I’m going to go with using Markov Chains to generate my mnemonics. The biggest reason I’m not just building and training a ML model is because I want this to be extensible and have a (relatively) lighter footprint. There’s a lot more plug and play with your input data as well if you’re not using a Neural Network.

Writing it

The process was relatively straightforward once I figured it out. I first selected and tagged a piece of text, or corpus. Tagging text in natural language processing (NLP) means processing a sequence of words and attaching a part of speech, or POS tag to each of them (classifying the word as a verb, noun, adjective, interjection, etc etc). The POS tag is what I use to make the Markov Chains really tick.
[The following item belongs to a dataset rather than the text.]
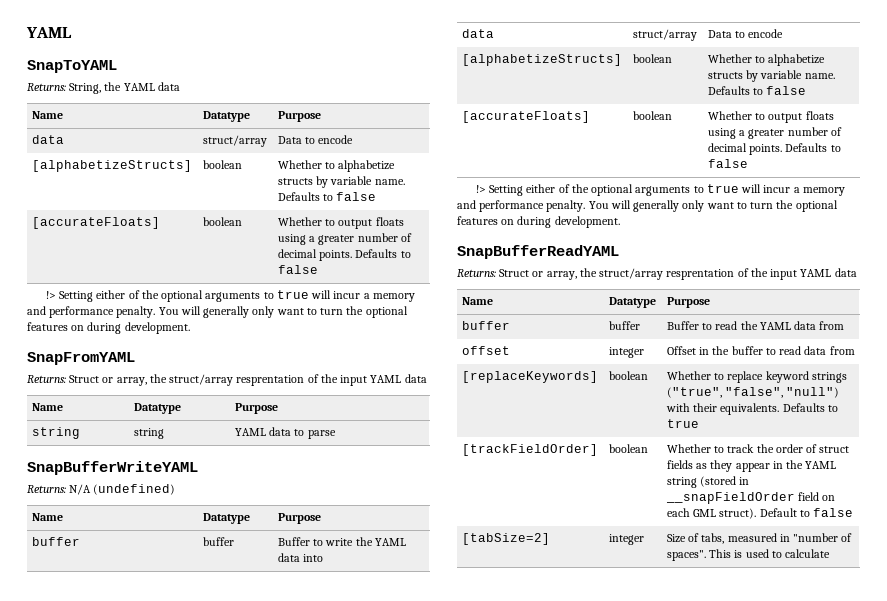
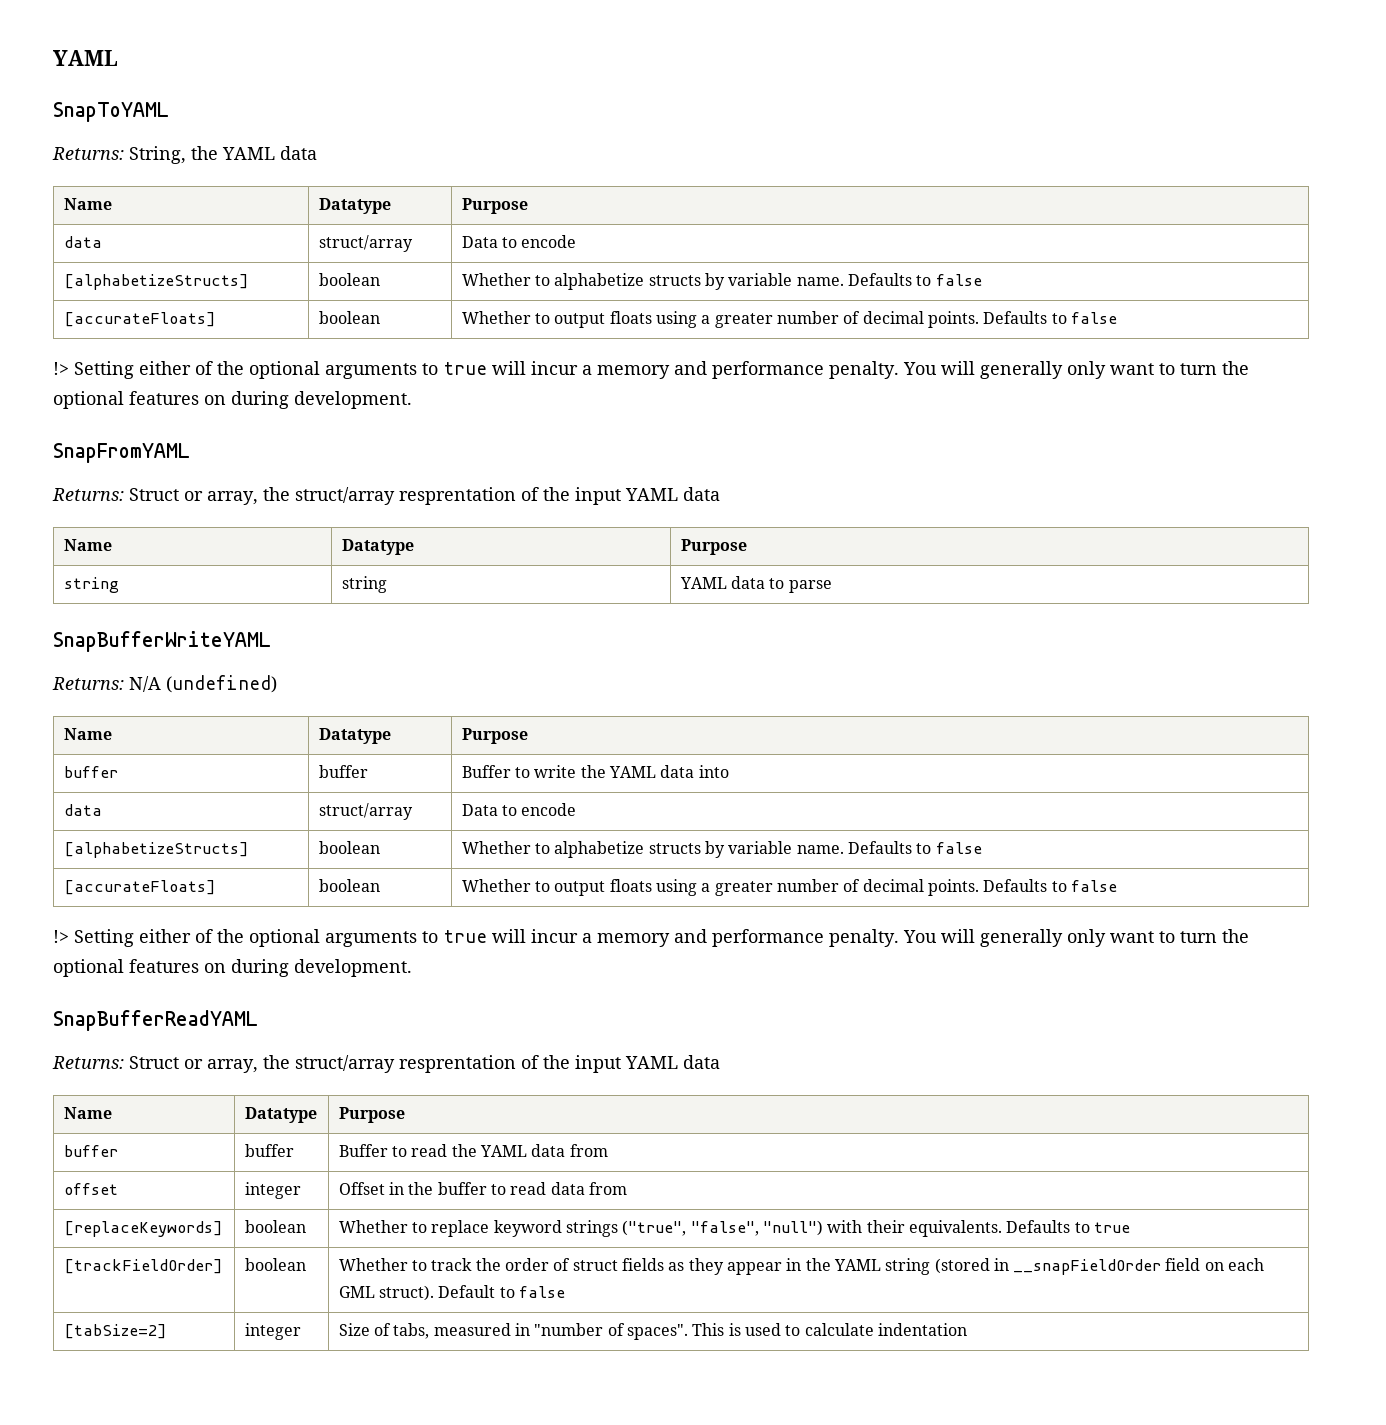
(831, 553) none -> [877,1323,967,1336] indentation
A dumbed down chain would just pick the most frequently paired word, but by forcing the chain to consider the POS tag, you generate text that is slightly more meaningful. Essentially, the tags store grammatical flow (the same way a Context Free Grammar would), ensuring that the mnemonic you make or the text you generate is not just a sequence of nouns.
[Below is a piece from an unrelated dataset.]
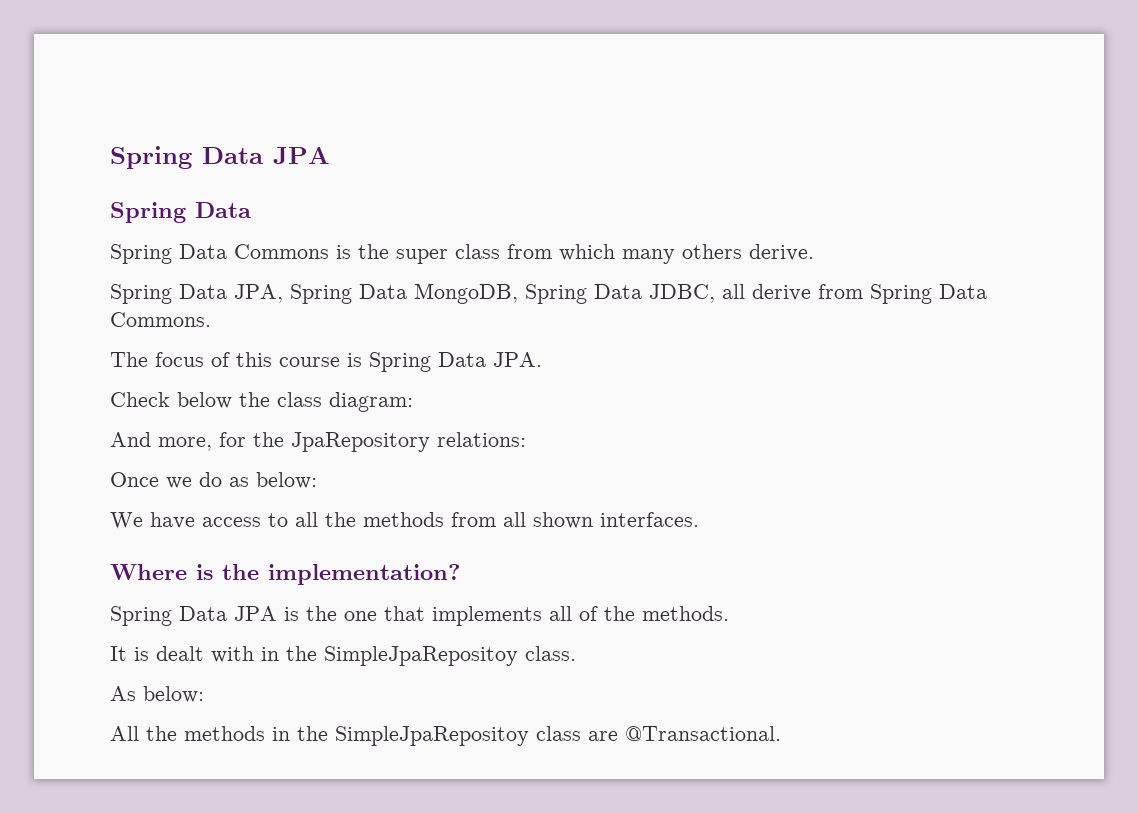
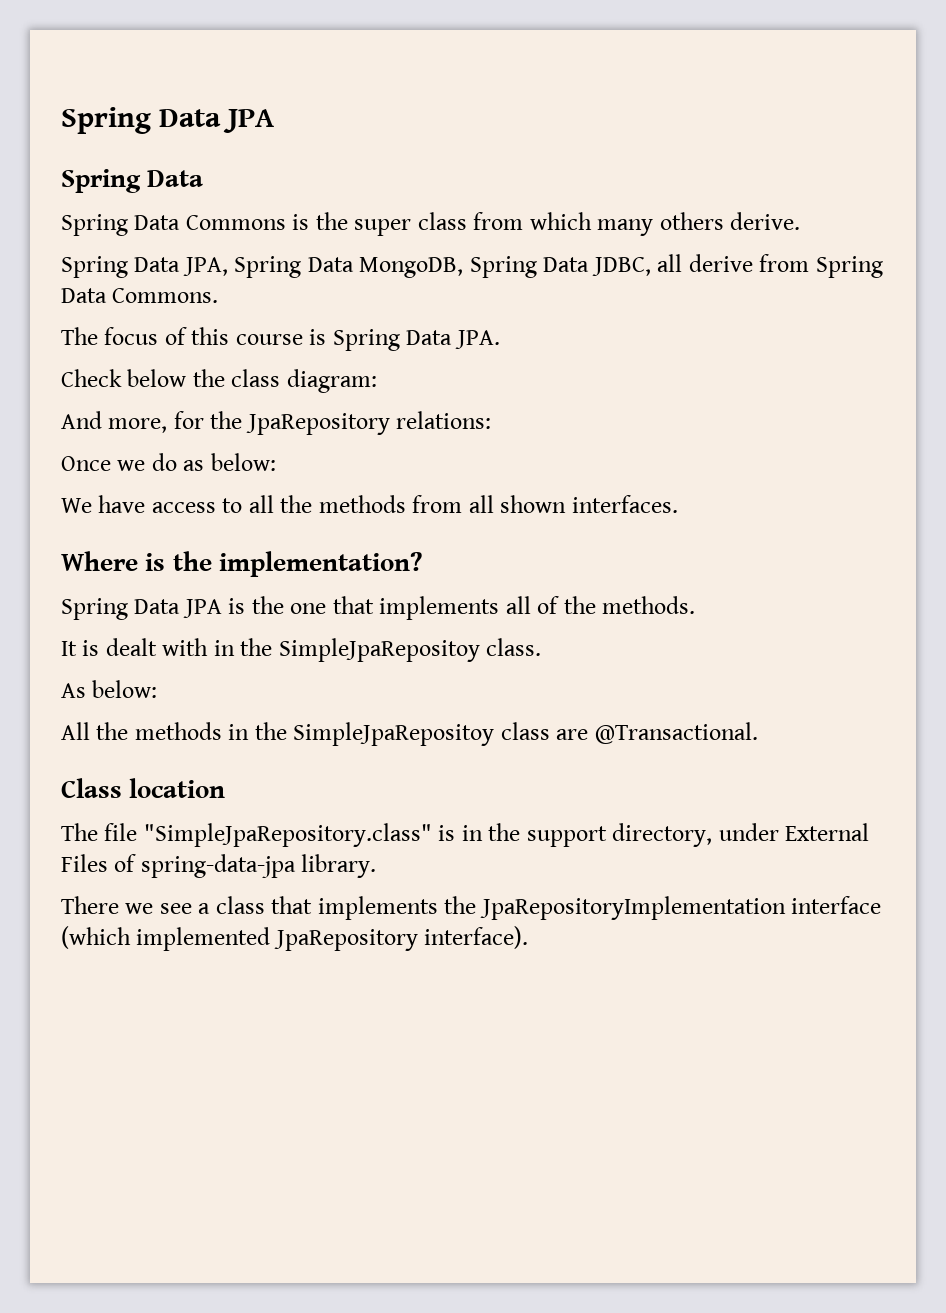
(781, 733) none -> [61,778,226,798] [61,823,870,847] [61,854,377,878] [61,896,882,920] [61,926,529,951] // Class location // The file "SimpleJpaRepository.class" is in the support directory, under External Files of spring-data-jpa library. // There we see a class that implements the JpaRepositoryImplementation interface (which implemented JpaRepository interface).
Thankfully, NLTK comes with a POS tagger. So after splitting (or tokenizing) our input corpus, I generate dictionaries of (word, tag) pairs and just tags; where each dict entry stores a user-defined number of following words and the number of times they occur after the word in the dict entry. This number is called the Markov Order.

def gen_dicts(tagged):
    markov_dict = defaultdict(dict)
    tag_dict = defaultdict(dict)

    # fill markov dict
    tag_length = len(tagged)
    for i in range(0, (tag_length - MARKOV_ORDER)):
        for j in range(i+1, i+MARKOV_ORDER):
            try:
                markov_dict[tagged[i]][tagged[j]] += 1
            except KeyError:
                markov_dict[tagged[i]][tagged[j]] = 1

    # fill tag dict
    for i in range(0, (tag_length - MARKOV_ORDER)):
        for j in range(i+1, i+MARKOV_ORDER):
            try:
                tag_dict[tagged[i][1]][tagged[j][1]] += 1
            except KeyError:
                tag_dict[tagged[i][1]][tagged[j][1]] = 1

    return markov_dict, tag_dict

A sample markov_dict entry:

markov_dict[1] = {ice: {
	cream: 6,
	water: 4,
	fire: 2 }}

After that, the work is just going through the Markov dictionary, starting at the first letter of the mnemonic. I generate a list of words from the dictionary, and randomly pick one from it; getting the ball rolling.
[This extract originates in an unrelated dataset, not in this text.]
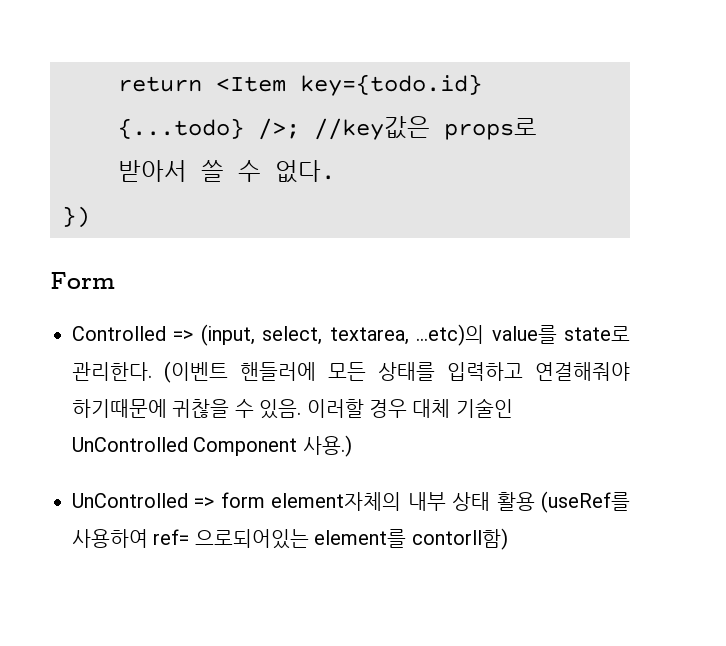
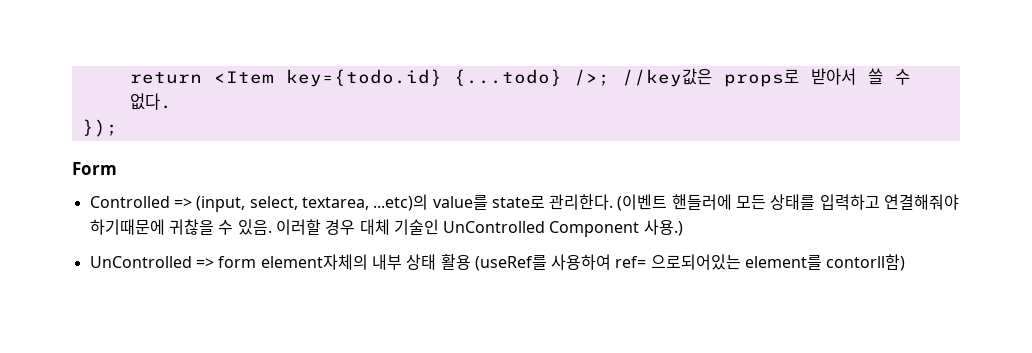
[62,206,90,228] }) -> [81,119,118,137] });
Finally, it’s just iterating through the dict and then picking the word that has the highest probability of being next in line. If there isn’t a word in the chain that starts with the next letter, then I grab the tag with the highest probability of being next in line and then pick a corresponding word with the tag. The code is up on my github.

Examples

I used Neal Stephenson’s In the Beginning Was the Command Line essay as the input while testing it, because it’s cool and also the only piece of large and freely available text on the internet I could think of. In hindsight it wasn’t a great idea because it’s shorter than it should be for something like this. Having a large dataset is the best way to generate something more meaningful. For this, I collated the first few ebooks from Project Gutenberg’s Top 100: Pride and Prejudice (Jane Austen), Little Women (Louisa May Alcott) and The Adventures of Sherlock Holmes (Arthur Conan Doyle).

So here’s some sample mnemonics I’ve made. The first word is selected randomly, so you’ll usually get a different one each time you run the code.

Colors of the Rainbow

gen_mnemonic('ex.txt', 'r o y g b i v')

'remedy or yield greatly began in visions'

Bass Cleff (Lines and Spaces)

gen_mnemonic('ex.txt', 'g b d f a')

'glittering but darkened four away'

gen_mnemonic('ex.txt', 'a c e g')

'affection clung even girls'

Favorite order of planets for a Mass Effect and KOTOR Playthrough

gen_mnemonic('ex.txt', 'feros therum noveria virmire')

'fair? Two nothing. very'

gen_mnemonic('ex.txt', 'tatooine kashyykk manaan korriban')

'that kiss mother knows'

So the Mass Effect one is a little bit nonsense-y, but I’m gonna blame that on the corpus I’m using.

I gotta say, this took a bit longer than I expected, and not only because I’ve been a lot busier than I thought I’d be this summer. There’s a lot of ideas for this blog I’ve been mulling over, and I’m excited to jump on them once things settle down a bit.